The Valley of Buracas do Casmilo, near the village of the same name, in the municipality of Condeixa-a-Nova, in the middle of Sicó Mountains, are cave openings that are no longer there because they were abruptly crushed by the ground of the mountain that is above, and with them, legend has it, he buried Moorish gold so as not to return to the surface.
Ancient gold, formerly Moorish in possession, is said to have come all the way from Soure Castle nearby, at a time when the Saracens had to retreat to the South as a result of Christian attacks from the North.
With large cliffs, this geological formation corresponds to what remains of several rooms of a huge cave inside the mound, resulting from the lowering of the center part of a duct that uncovered its extreme side parts creating a valley.
The surrounding area of Buracas do Casmilo is very popular for outdoor activities such as climbing, mountaineering, rappelling or hiking.
A pedestrian trail has recently been created that begins in the village of Casmilo and traverses the karst landscape of the region through fields of grayish rock drilled and carved by deep, narrow grooves.

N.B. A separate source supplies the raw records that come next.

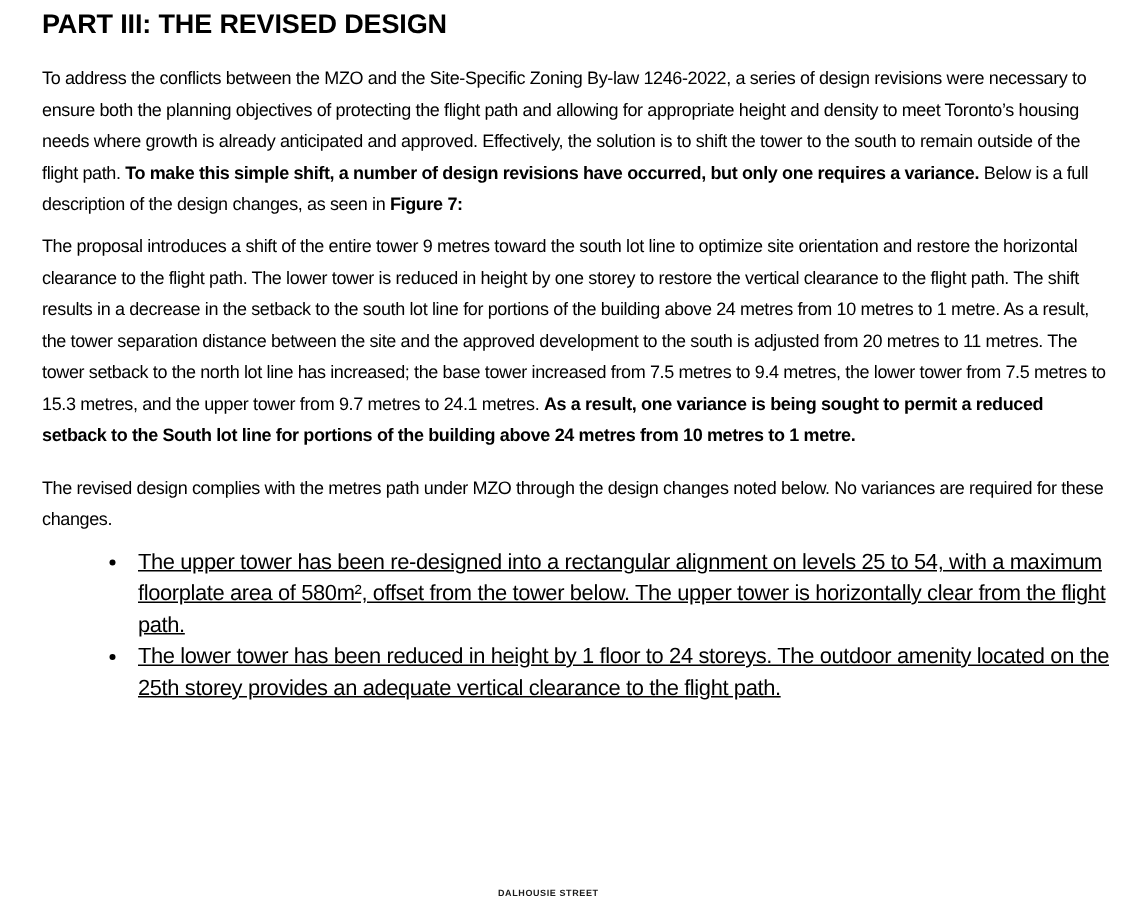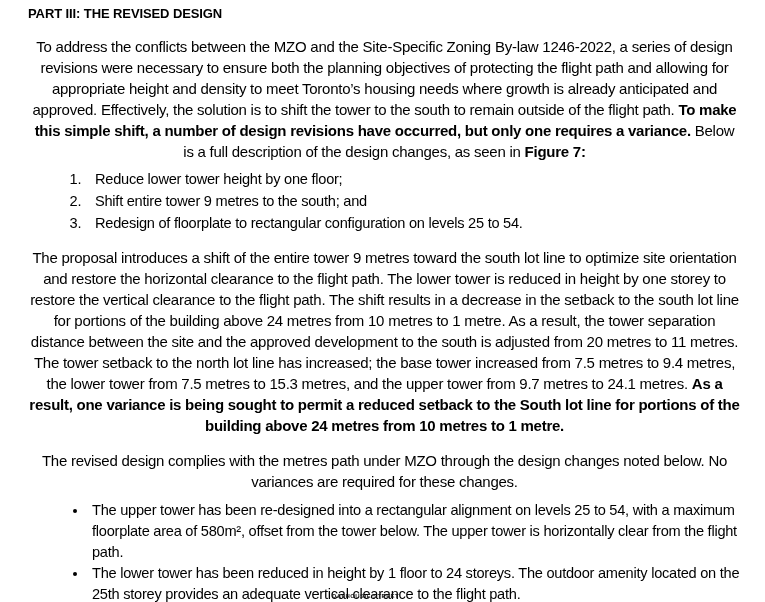"PART III: THE REVISED DESIGN" .heading { font-size: 13px -> 18px }
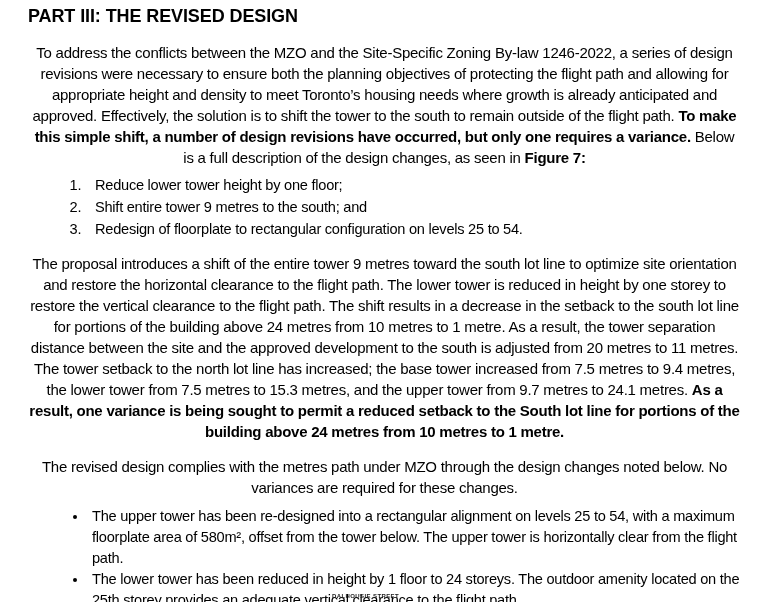"To address the conflicts between" .para { font-size: 15px -> 12px; text-align: center -> none }
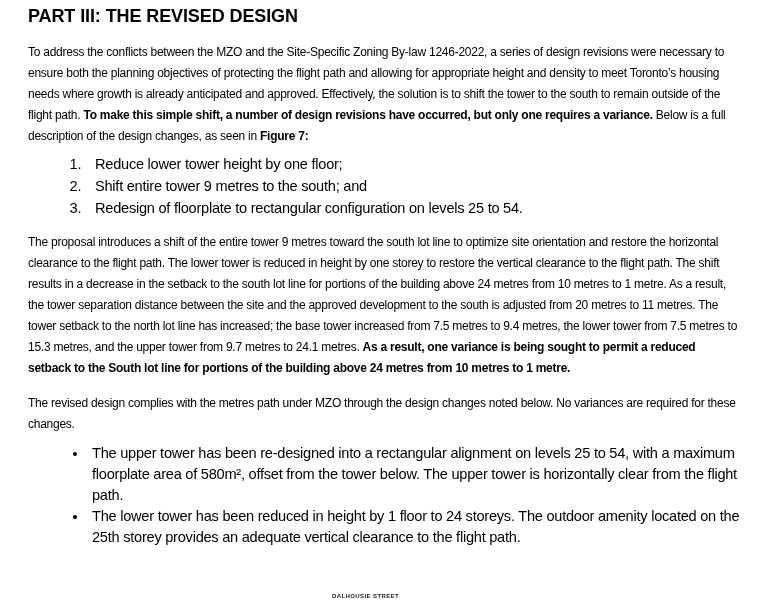"Reduce lower tower height by" ol.num-list { html: <ol> <li>Reduce lower tower height by one floor;</li> <li>Shift entire tower 9 metres to the south; and</li> <li>Redesign of floorplate to rectangular configuration on levels 25 to 54.</li> </ol> -> none }
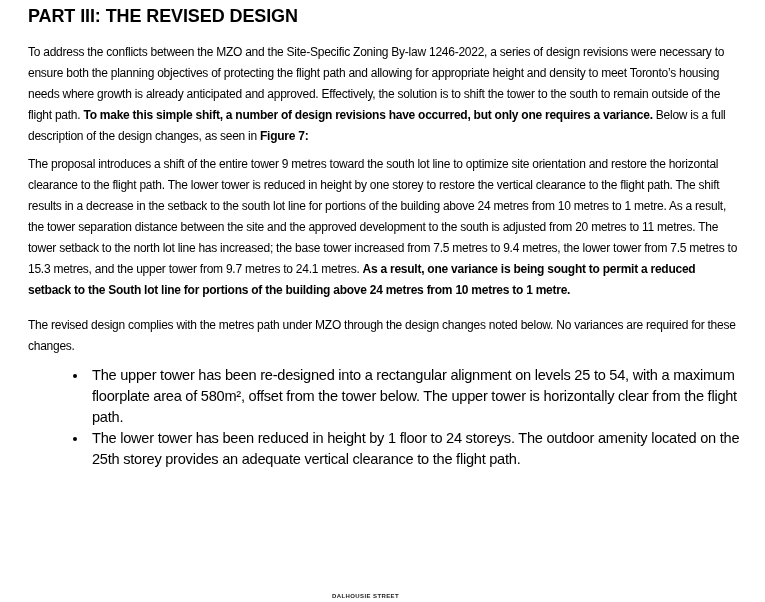"The upper tower has been" ul.bullet-list li { text-decoration: none -> underline }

This walking route allows to know the natural limitations of the region, as well as to appreciate how the populations overcome these constraints and lived for years in harmony with the environment.
During my short visit to this place I came across two groups of people who were on the same route, the Burmese Valley of Casmilo being the icing on the cake because besides being a resting place, it is also appreciation of this scenario that seems to have been carved.
The limestone relief of the Sicó Massif is dominated by dry surfaces, with strands of bare grayish rock mixed with Mediterranean vegetation. In these places, rural communities are very limited by the available water resources.
And in regions where surface water is practically nonexistent, dry valleys and karst depressions occupied by rainfed and grazing crops predominate. The waters flow underground, through a dense network of caves that feed the region’s reserves. And when it comes to caves, the culprit is always the same: limestone.
In addition to the unusual effect on the landscape, these holes were entrances to much larger tunnels as I mentioned at the beginning. Elliptical or circular in shape and with very variable dimensions, the smallest holes can be about 2 to 3 meters wide and 1 to 2 meters deep.
Already the largest do not go unnoticed and may be more than 10 meters in diameter and 5 to 7 meters deep. In one of them you can even see a small wall built with rocks at the entrance and inside a small pile of rocks also seems to be a frequent site of bonfires.
What today is a mixture of geological curiosity and stage for extreme sports, was once the shelter of people of calcolithic and paleolithic, as evidenced by some collected materials and paintings that were fixed for years on those walls loaded with folds.
The recent opening of the dirt road just over 1 km to the pits has improved the accessibility of the site, but some say it has not brought the desired progress to the population.
An increase in visitors would be expected to make the village a little more dynamic, but this did not happen and the village continues to weaken with just over a dozen elderly people, remaining forgotten in the Sicó Massif.